Algumas horas depois, o STF reconheceu a rejeição em uma nota oficial. “O Supremo Tribunal Federal reafirma seu respeito à prerrogativa constitucional do Senado Federal. Reitera, igualmente, o respeito à história pessoal e institucional de todos os agentes públicos envolvidos no processo, reconhecendo que a vida republicana se fortalece quando divergências são tratadas com elevação, urbanidade e responsabilidade pública”, disse em um trecho.
Quem é Messias?
Advogado formado pela Universidade Federal de Pernambuco (UFPE) e com ampla experiência no serviço público federal, ele foi indicado pelo presidente Luiz Inácio Lula da Silva.
Durante o governo de Dilma, Messias assumiu a subchefia para assuntos jurídicos da Casa Civil, função estratégica que o colocou em contato direto com o núcleo político do Executivo.
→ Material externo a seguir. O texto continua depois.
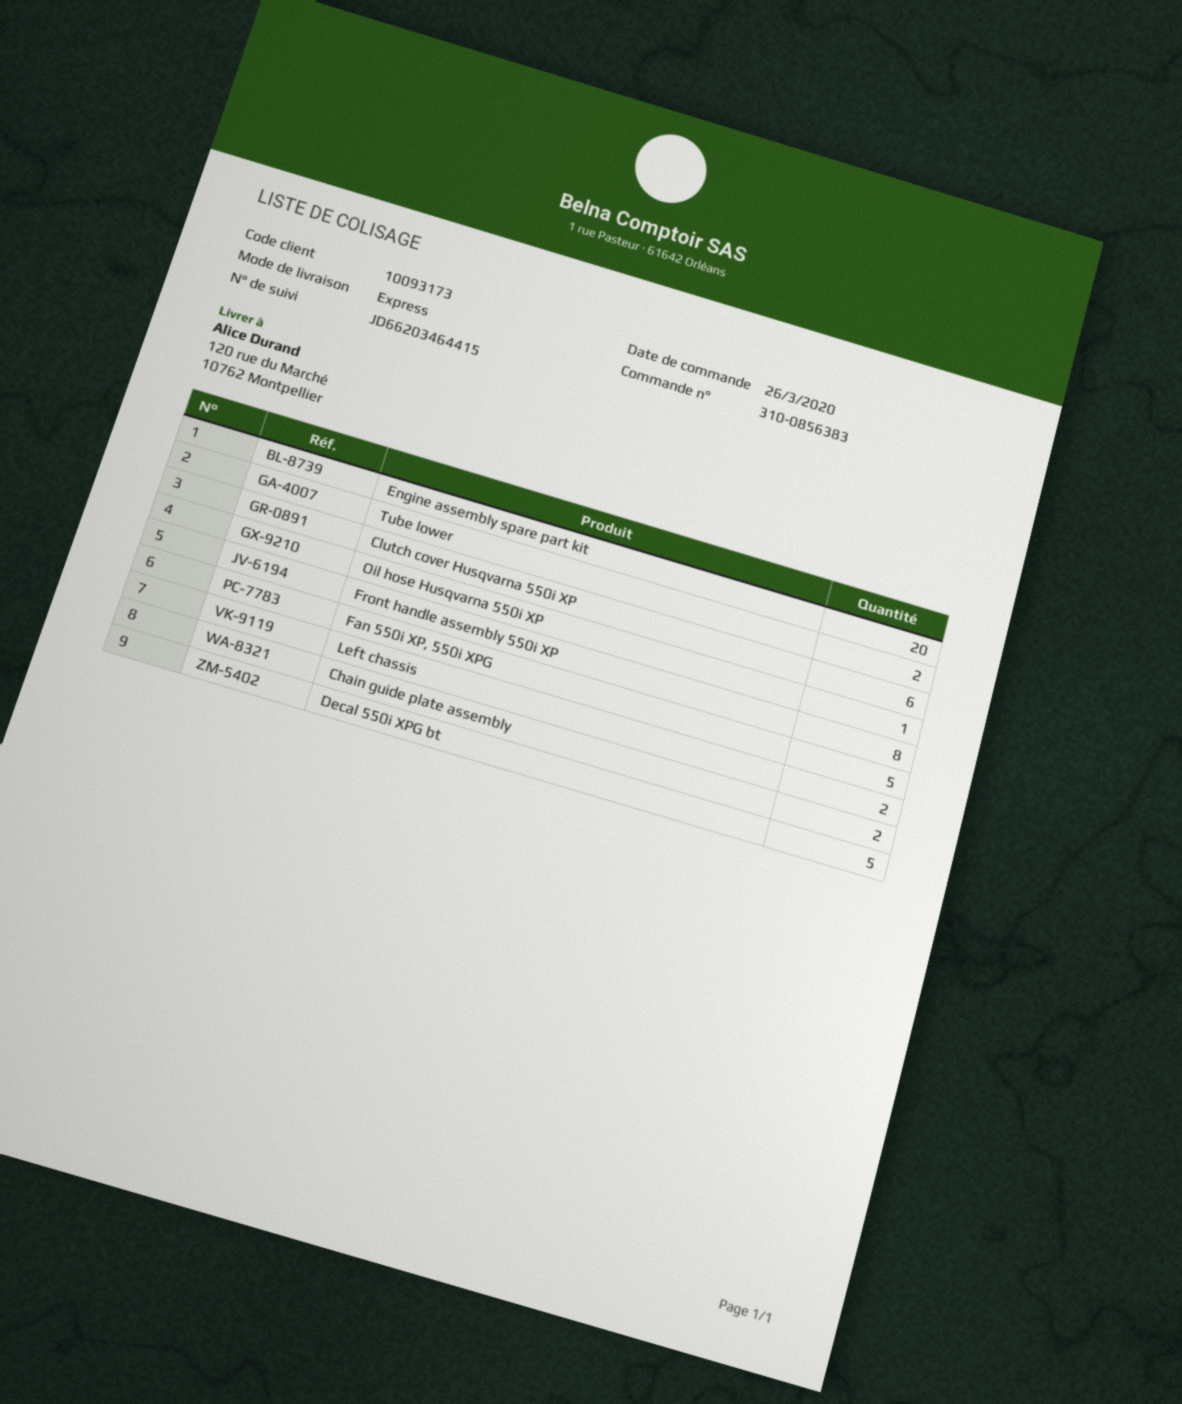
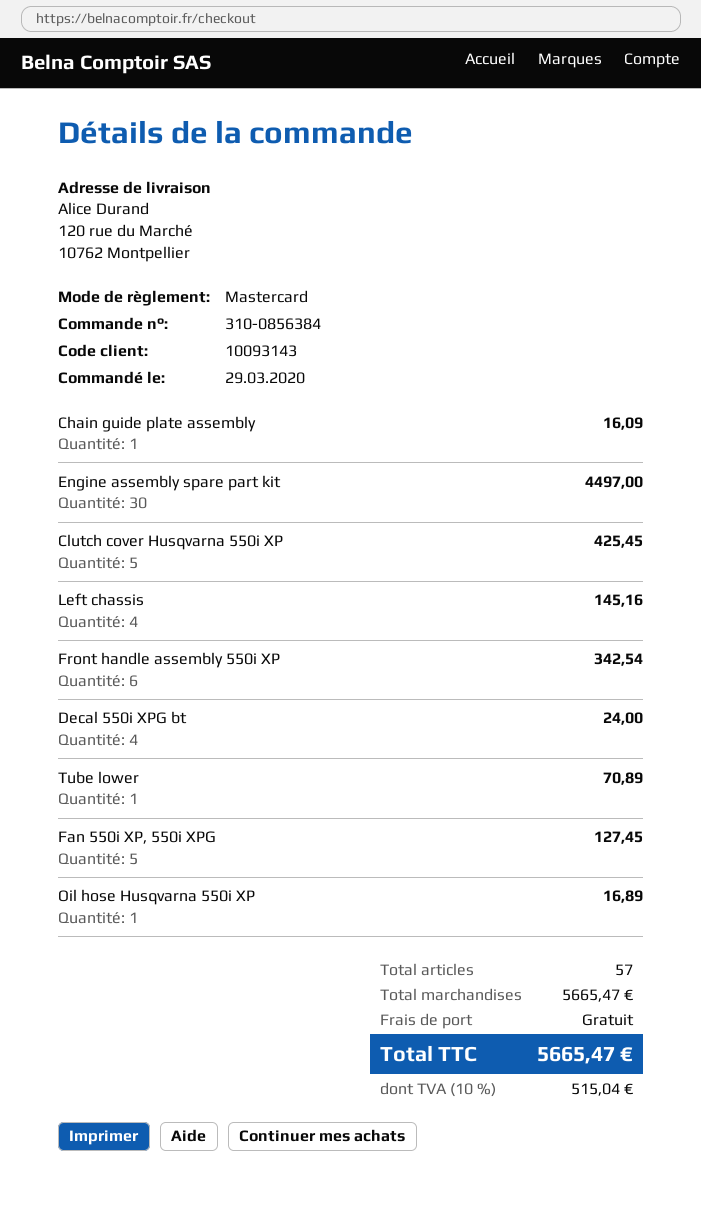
order number: 310-0856383 -> 310-0856384
order date: 2020-03-26 -> 2020-03-29
customer number: 10093173 -> 10093143
Engine assembly spare part kit: 20 -> 30
Tube lower: 2 -> 1
Clutch cover Husqvarna 550i XP: 6 -> 5
Front handle assembly 550i XP: 8 -> 6
Left chassis: 2 -> 4
Chain guide plate assembly: 2 -> 1
Decal 550i XPG bt: 5 -> 4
Já com Lula, coordenou a equipe jurídica do governo de transição.
Ele assumiu a liderança da Advocacia-Geral da União (AGU), órgão responsável por defender os interesses do governo perante o Judiciário, em 2023.
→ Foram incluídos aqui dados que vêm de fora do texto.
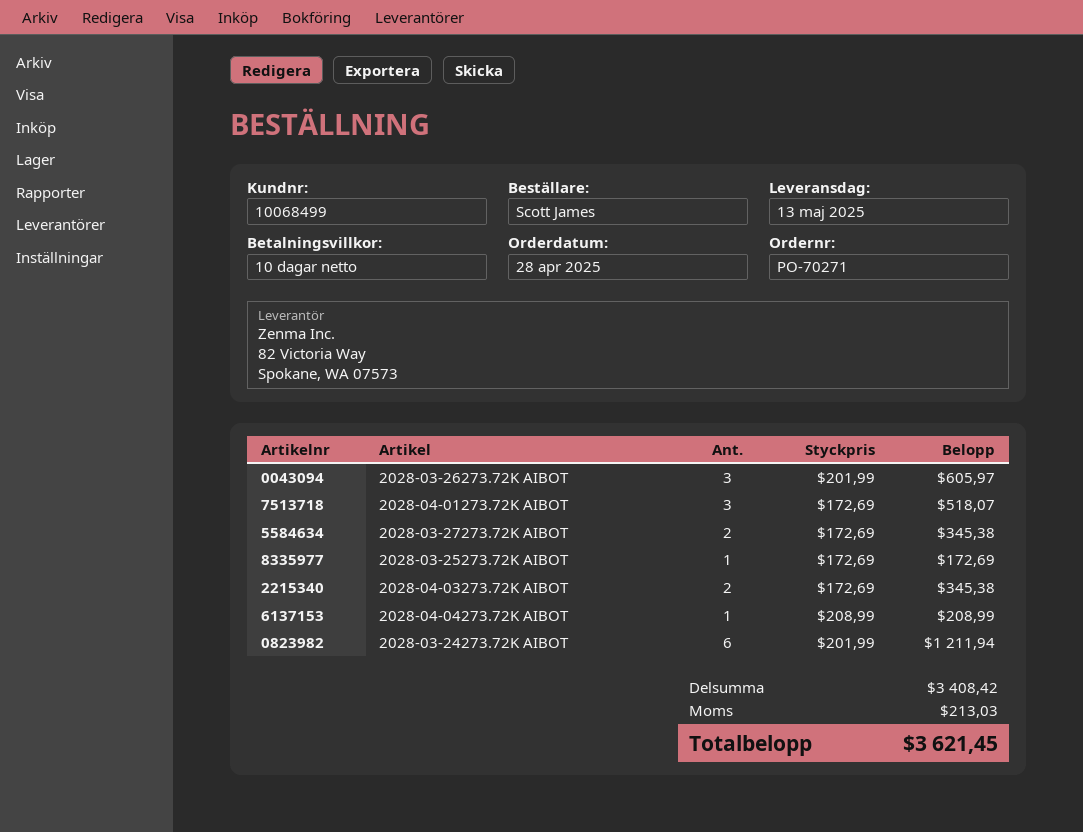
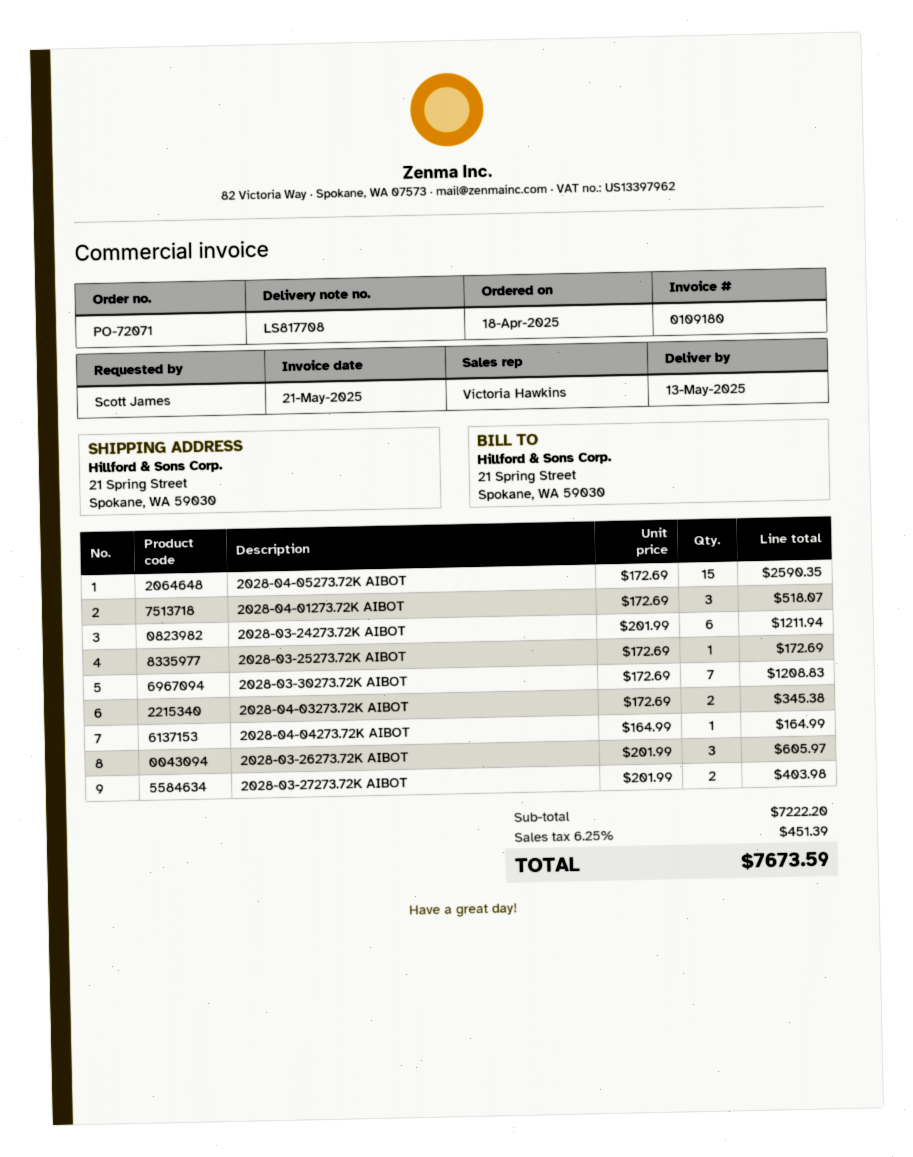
order number: PO-70271 -> PO-72071
order date: 2025-04-28 -> 2025-04-18
2028-03-27273.72K AIBOT: 2 x 172.69 = 345.38 -> 2 x 201.99 = 403.98
2028-04-04273.72K AIBOT: 1 x 208.99 = 208.99 -> 1 x 164.99 = 164.99
2028-04-05273.72K AIBOT: none -> 15 x 172.69 = 2590.35
2028-03-30273.72K AIBOT: none -> 7 x 172.69 = 1208.83
subtotal: 3408.42 -> 7222.20
tax: 213.03 -> 451.39
total: 3621.45 -> 7673.59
Como foi decisão do Senado pela rejeição?
Desde o fim de 2025, o presidente da república já havia indicado informalmente Messias para para a vaga deixada por Roberto Barroso no Supremo Tribunal Federal (STF). A indicação oficial foi feita no início do mês.
Antes de passar pelo Plenário, a indicação foi aprovada em sabatina da Comissão de Constituição e Justiça (CCJ) do Senado. A decisão definitiva dependia especificamente do Plenário do Senado, que precisava da aprovação de pelo menos 41 dos senadores.
Contudo, ele recebeu apenas 34 votos favoráveis contra 42 contrários. Durante o discurso no Senado, Messias abordou temas sensíveis como a questão da laicidade do Estado e os atos de 8 de janeiro em Brasília.
O que acontece agora?
Como apontado pelo O Brasilianista, com a negativa do Senado, o processo foi encerrado imediatamente. Assim, torna-se necessário que Lula escolha outro nome para a vaga no STF para que o trâmite no Congresso seja reiniciado. Isso indica uma nova sabatina. Enquanto isso, o Supremo Tribunal Federal segue com a vaga em aberto.
Impacto político para o governo
Uma vez que esse processo não envolve apenas critérios técnicos, mas equilíbrio entre os Três Poderes, a rejeição pode ser vista como uma derrota política relevante para o governo federal, já que leva a acreditar que existe dificuldade na articulação com o Congresso.
Vale pontuar que a indicação de Lula ao STF é a primeira a ser recusada em 132 anos. O mesmo só havia acontecido outras cinco vezes na história, durante o governo de marechal Floriano Peixoto, em 1894. O episódio não havia se repetido após a instauração da Constituição de 1988.
Para além do impacto no andamento de julgamentos no Supremo, a decisão do Senado, portanto, também tem caráter simbólico e institucional.